How to complete this task →
Leave out the images and repeat every entry below exactly.

Source information →
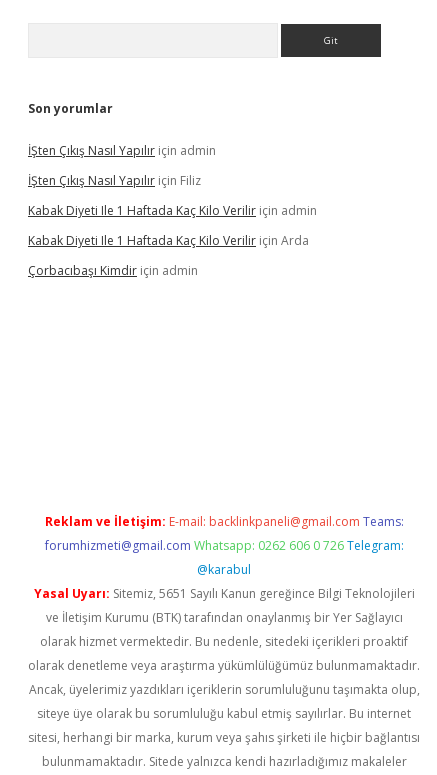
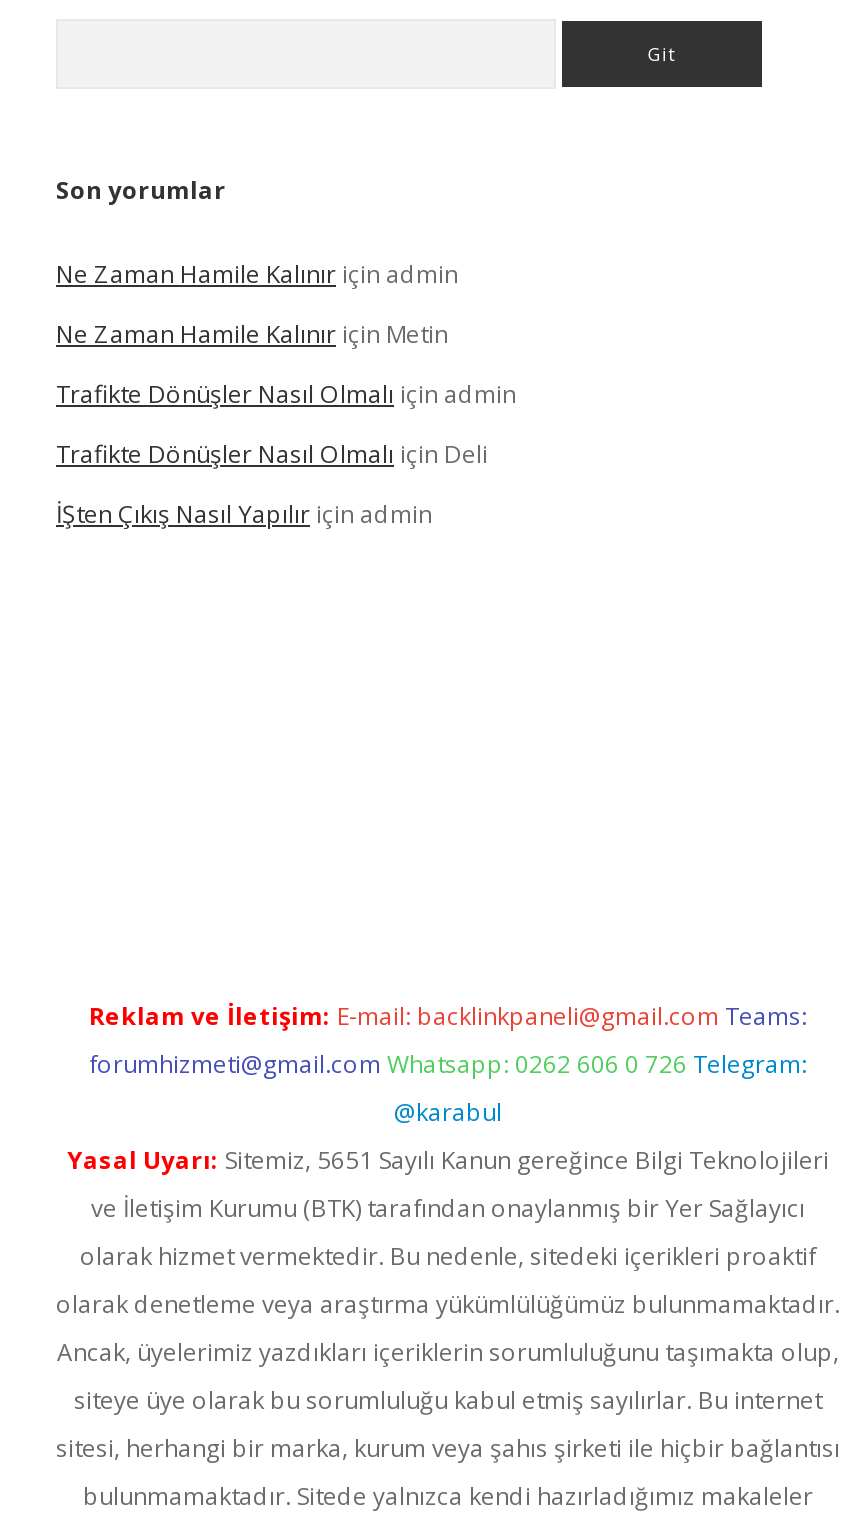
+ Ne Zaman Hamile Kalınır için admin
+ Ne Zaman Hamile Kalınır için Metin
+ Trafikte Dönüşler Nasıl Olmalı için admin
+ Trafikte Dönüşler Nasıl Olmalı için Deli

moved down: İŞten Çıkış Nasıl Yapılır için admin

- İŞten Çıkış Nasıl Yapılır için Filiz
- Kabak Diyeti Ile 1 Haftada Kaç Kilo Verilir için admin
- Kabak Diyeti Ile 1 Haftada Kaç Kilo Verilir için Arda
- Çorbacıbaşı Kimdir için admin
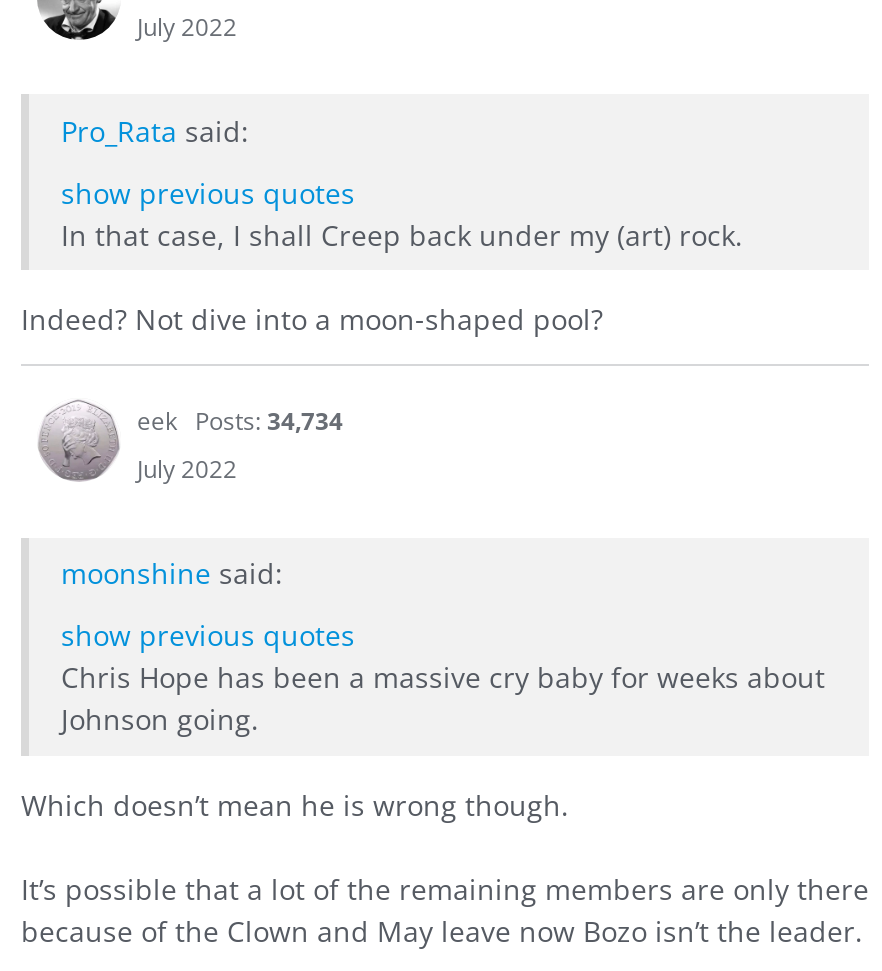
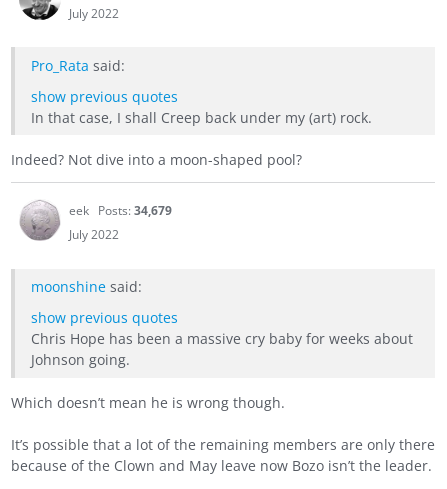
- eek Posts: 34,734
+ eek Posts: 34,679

Result →
+ Ne Zaman Hamile Kalınır için admin
+ Ne Zaman Hamile Kalınır için Metin
+ Trafikte Dönüşler Nasıl Olmalı için admin
+ Trafikte Dönüşler Nasıl Olmalı için Deli

moved down: İŞten Çıkış Nasıl Yapılır için admin

- İŞten Çıkış Nasıl Yapılır için Filiz
- Kabak Diyeti Ile 1 Haftada Kaç Kilo Verilir için admin
- Kabak Diyeti Ile 1 Haftada Kaç Kilo Verilir için Arda
- Çorbacıbaşı Kimdir için admin
- eek Posts: 34,734
+ eek Posts: 34,679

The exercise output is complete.